Consider for a moment that a great number of the standard tests you experience in a doctor’s office are already muscle tests.
Stick out your tongue and say “ahh”? A muscle test (of the muscles that are controlled by your Vagus nerve).
Shining a penlight in your eyes? A muscle test. (The ones that open and close your pupils.)
Hitting your knee with a hammer to see if you’ll kick? A muscle test. (That one I’m guessing you knew already.)
What these muscle tests have in common is that in each case the doctor isn’t usually looking for a problem with the muscle itself, but rather with the nerve that supplies it. The muscle tested is merely a window to what is happening with your nervous system.

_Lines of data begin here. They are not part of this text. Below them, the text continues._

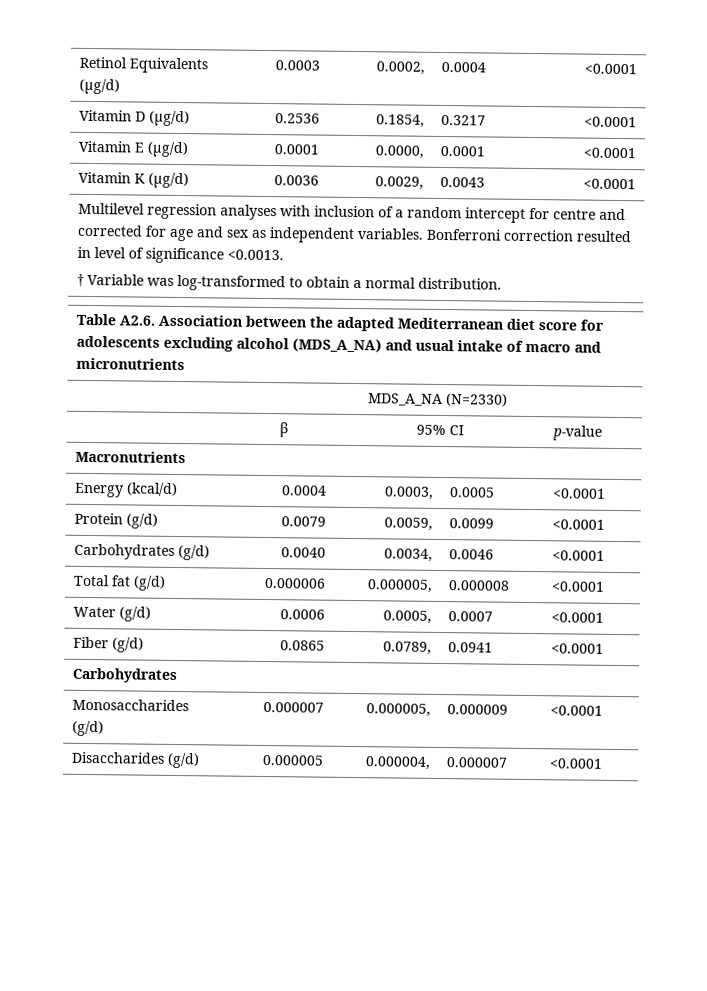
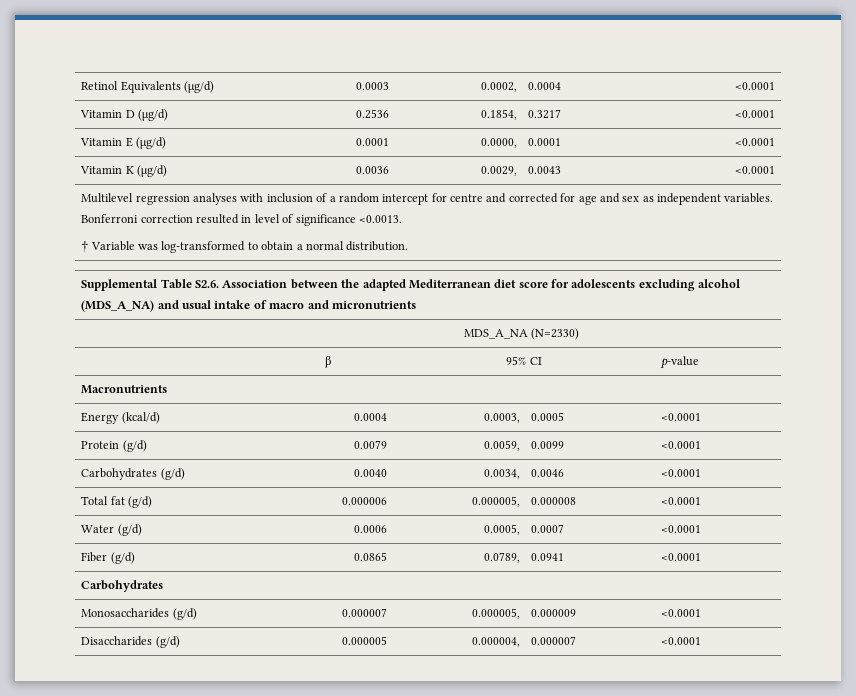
- Table A2.6. Association between the adapted Mediterranean diet score for adolescents excluding alcohol (MDS_A_NA) and usual intake of macro and micronutrients
+ Supplemental Table S2.6. Association between the adapted Mediterranean diet score for adolescents excluding alcohol (MDS_A_NA) and usual intake of macro and micronutrients

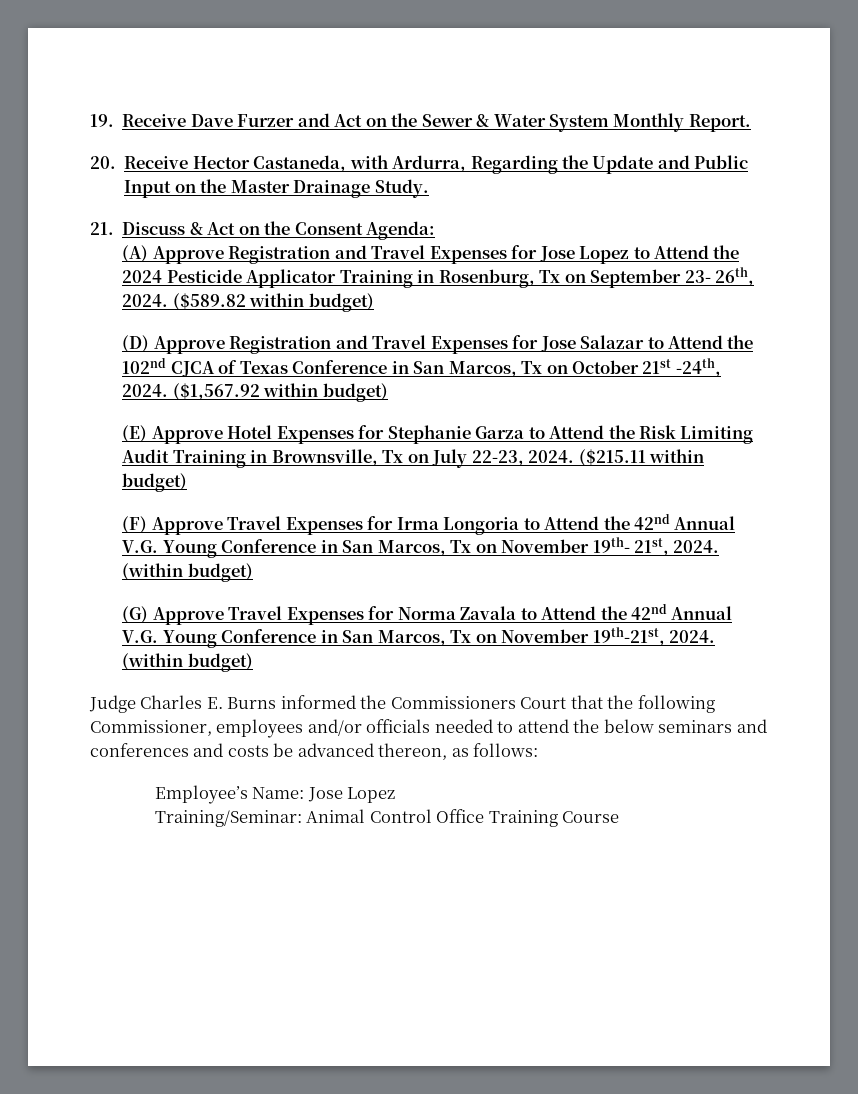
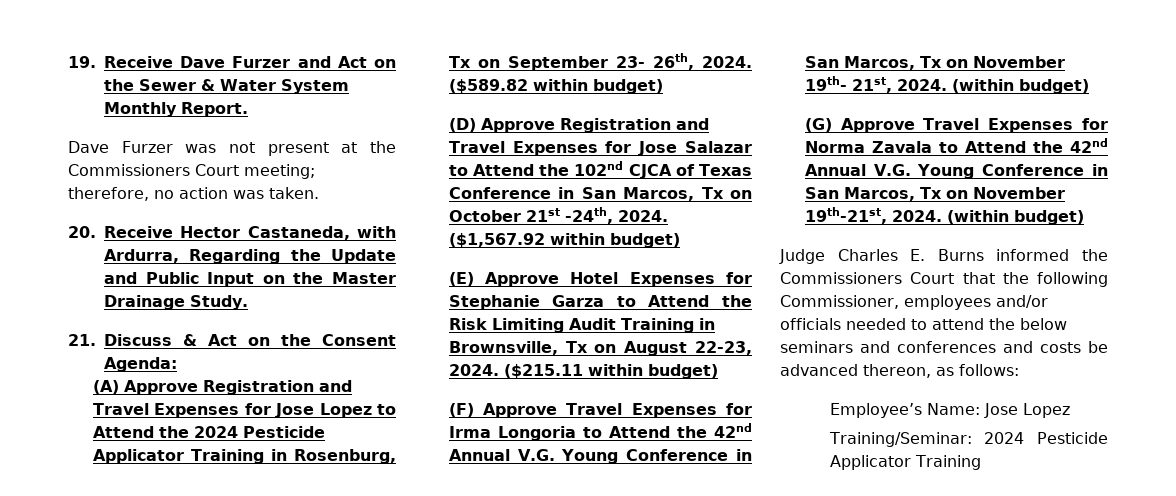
+ Dave Furzer was not present at the Commissioners Court meeting; therefore, no action was taken.
- (E) Approve Hotel Expenses for Stephanie Garza to Attend the Risk Limiting Audit Training in Brownsville, Tx on July 22-23, 2024.
+ (E) Approve Hotel Expenses for Stephanie Garza to Attend the Risk Limiting Audit Training in Brownsville, Tx on August 22-23, 2024.
- Training/Seminar: Animal Control Office Training Course
+ Training/Seminar: 2024 Pesticide Applicator Training

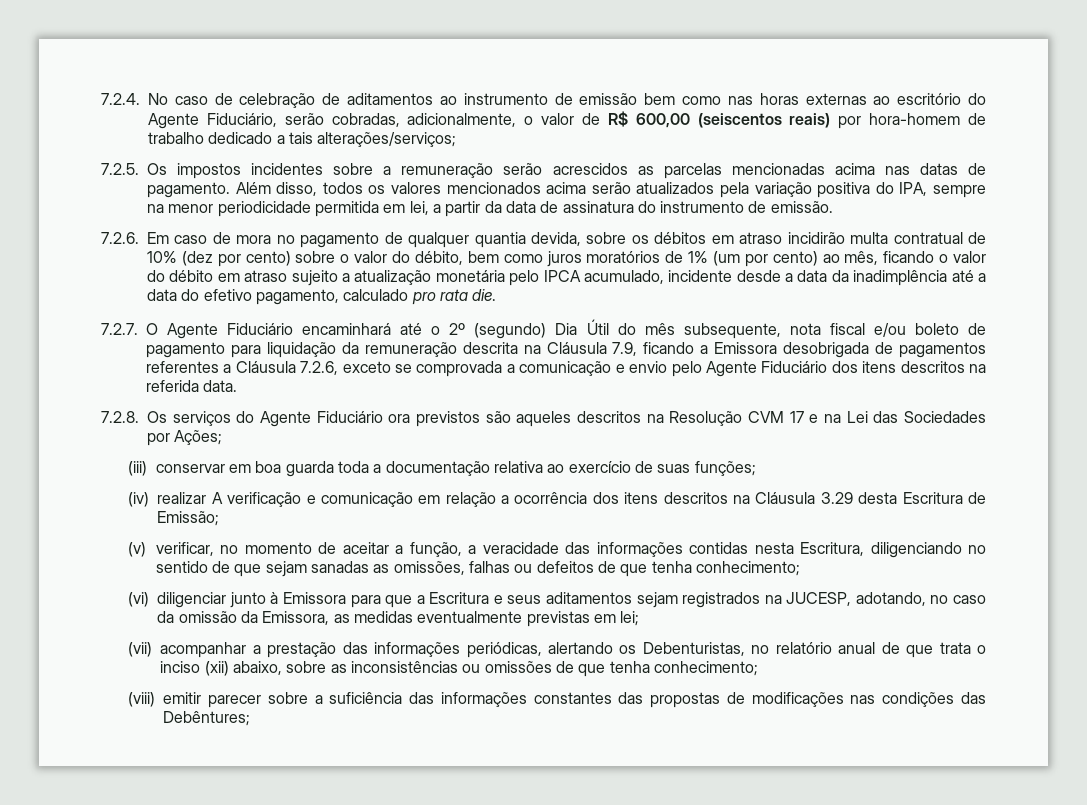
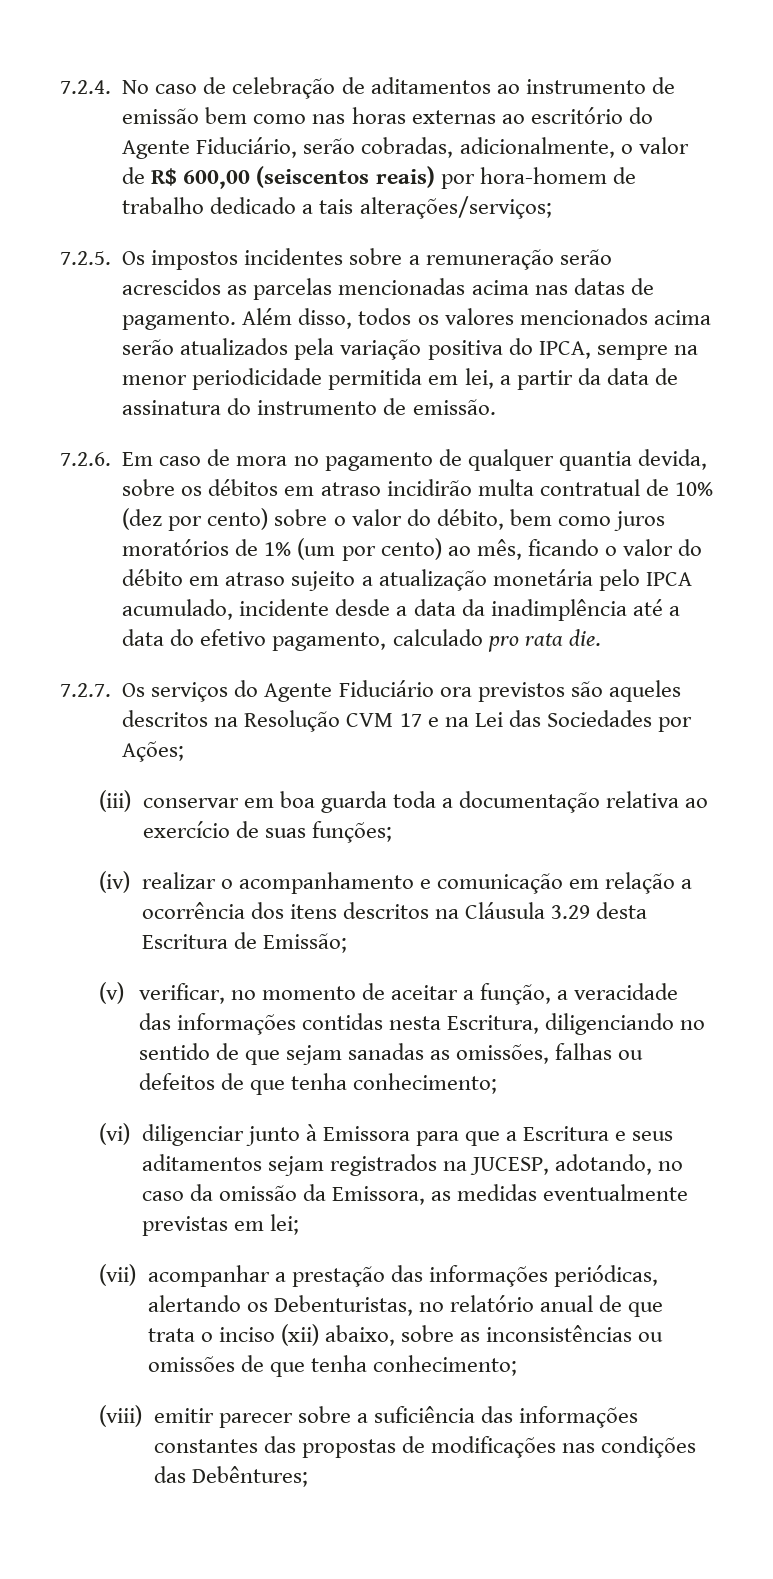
- Além disso, todos os valores mencionados acima serão atualizados pela variação positiva do IPA, sempre na menor periodicidade permitida em lei, a partir da data de assinatura do instrumento de emissão.
+ Além disso, todos os valores mencionados acima serão atualizados pela variação positiva do IPCA, sempre na menor periodicidade permitida em lei, a partir da data de assinatura do instrumento de emissão.
- 7.2.7. O Agente Fiduciário encaminhará até o 2º (segundo) Dia Útil do mês subsequente, nota fiscal e/ou boleto de pagamento para liquidação da remuneração descrita na Cláusula 7.9, ficando a Emissora desobrigada de pagamentos referentes a Cláusula 7.2.6, exceto se comprovada a comunicação e envio pelo Agente Fiduciário dos itens descritos na referida data.
- 7.2.8. Os serviços do Agente Fiduciário ora previstos são aqueles descritos na Resolução CVM 17 e na Lei das Sociedades por Ações;
+ 7.2.7. Os serviços do Agente Fiduciário ora previstos são aqueles descritos na Resolução CVM 17 e na Lei das Sociedades por Ações;
- (iv) realizar A verificação e comunicação em relação a ocorrência dos itens descritos na Cláusula 3.29 desta Escritura de Emissão;
+ (iv) realizar o acompanhamento e comunicação em relação a ocorrência dos itens descritos na Cláusula 3.29 desta Escritura de Emissão;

Your nervous system is aware of far more than what occupies your thoughts. Try simultaneously coordinating your blood pressure, how much blood to send to your skin on a cold day, the balance of hydrochloric acid in your stomach, and the tone in deep spinal muscles that keep you from folding over like a cold french fry, just for kicks.
Since your nervous system is your interface to the world on so many levels, conscious and subconscious, it makes sense to find creative ways to tease information out of it that might not have bubbled up to the top of your everyday worries.
Outside of your nervous system, it is certainly possible that there could be a problem with the muscle itself — the nerve is sending and receiving a signal just fine, thank you very much — in which case it would be the doctor’s job to direct treatment to the problem in that muscle appropriately.
What the doctor does is determined largely by the group of “answers” received from the tests performed, and his ability to direct treatment based upon the available information.
Fast Forward to Now
This, in essence, is the system I use now. The grouping of tests and treatments that I use every day, with every patient, is called Applied Kinesiology (AK).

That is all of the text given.